Footprints
There are three things in life you should never delay: filing your taxes, visiting the doctor when things start to flutter, ooze, or become malodorous, and buying special occasion shoes for boys. Left untended, the first will imprison you, the second will hospitalize you, and the third will kill you.
Knowing this, I should have bought the shoes for Nicholas’s baptism in January. I should have shopped online from the comfort of my own home, the cost of shipping my fee for peace of mind. But, no. Something happened, although I am not sure what, and that something turned into that other thing which turned into two colds, the stomach flu, and the evening of February 5th. The evening of February 5th coincided with the eve of Nicholas’s baptism and left me exactly two hours to find a pair of dress shoes for a boy.
And herein lies one of the most crucial differences in raising daughters and sons. You tell the mother of a little girl she has two hours to find dress shoes and she says, “How will I ever decide what to buy in two hours? The options are endless!” You tell the mother of a little boy she has two hours to find dress shoes and, after looking at both pairs, will calmly turn to you and ask, “If I burn the Wolverines off the sides, do you think the smell of plastic will linger more than 24 hours?”
Did I mention I needed them in soft white?
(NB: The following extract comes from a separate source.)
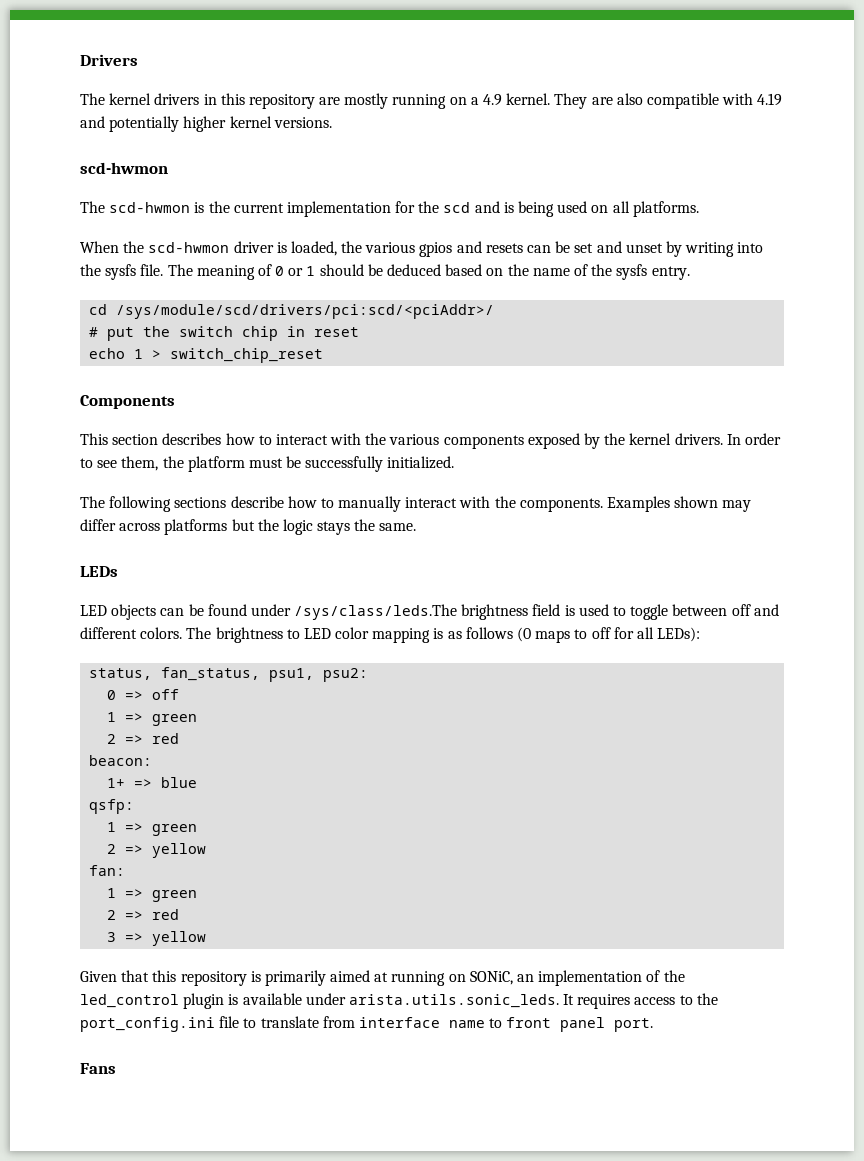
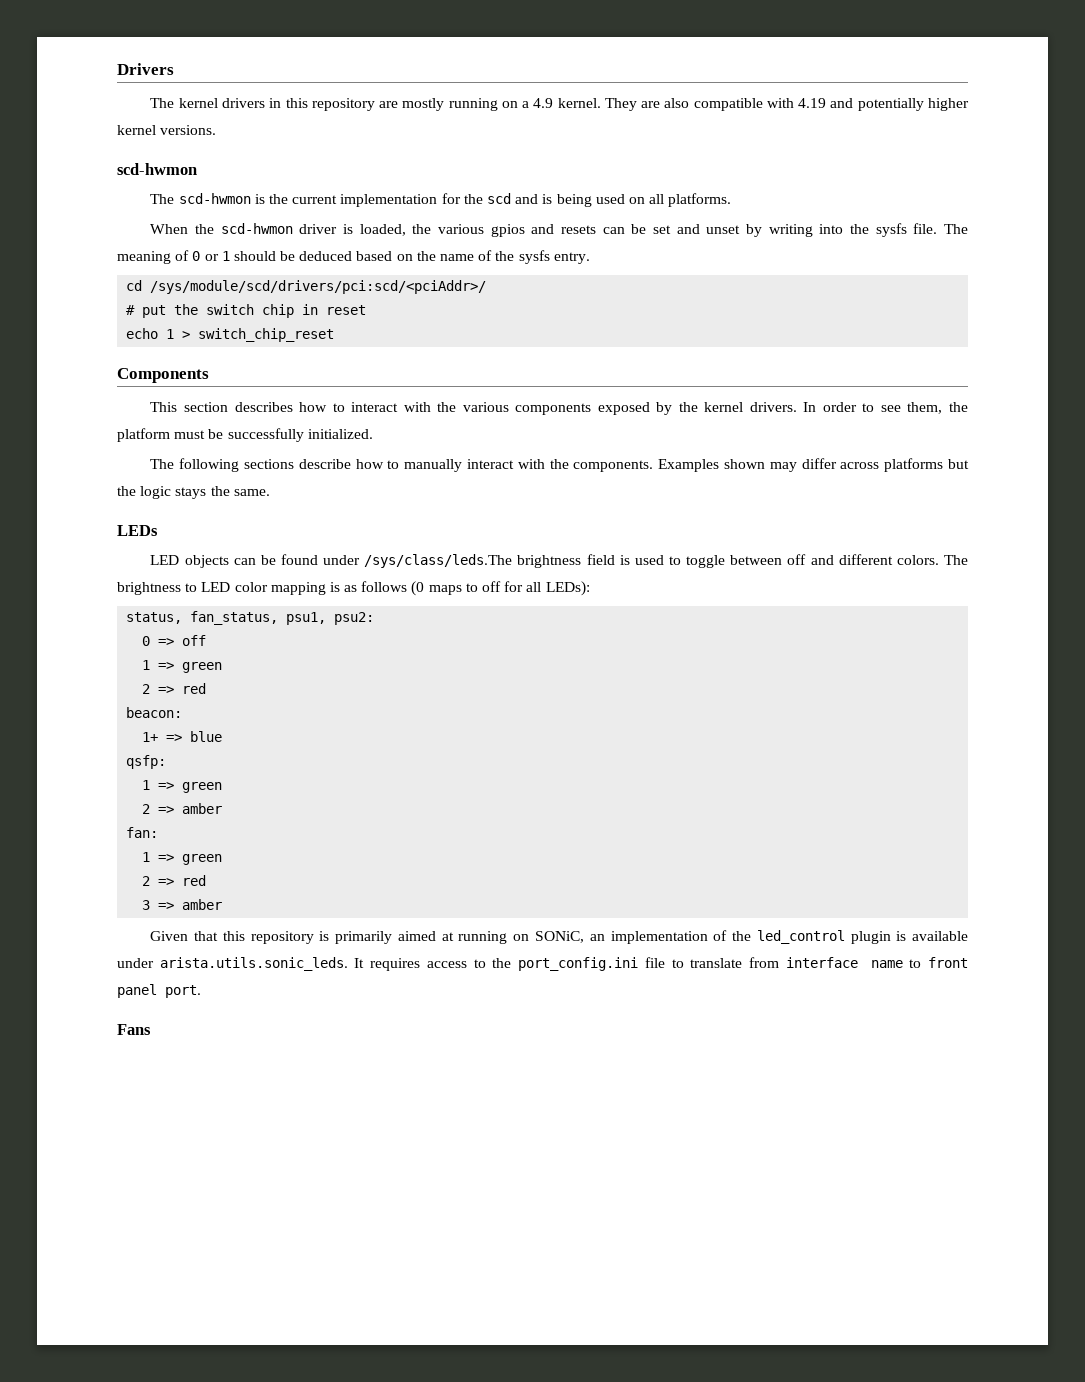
[152,843,207,858] yellow -> [182,803,223,814] amber
[152,931,207,946] yellow -> [182,899,223,910] amber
I can best describe boys dress shoes by associating them with small pockets of male society not known for their imitable taste in fashion. Accountants have the market on brown shoes cornered. I imagine that, when drawing up the designs for Boy Dress Shoe No.2 in Brown, the designer sat back in their chair, arms akimbo, and thought, What would a guy named Stanley wear? The Reference Librarian at most universities is what comes to mind if I am looking for something in black. Something about the way those rubber soles cotton-ball their way across the Stride Right floor say Dewey Decimal to me. For white shoes it is, hands down, the orderly in a psychiatric hospital. Sterile fields of solid white just waiting for an affective disorder to numb.
I went to nine stores and came up empty handed. The entire time I imagined my sister-in-law, who was having her daughter baptized alongside Nicholas, sipping wine and idly flipping through a People Magazine on the sofa. Nicholas is not an accountant, librarian, or nurse. He’s a Catholic (now) and on Friday night he needed white shoes for his baptism. I decided Nicholas would not be a man of numbers, letters, or science. He would be a little boy in tan sneakers from Payless, a look that suited him just fine. It helped that he and his cousin looked like angels. No one ever looked at their feet. (Not that Addison, a girl, had anything to worry about.)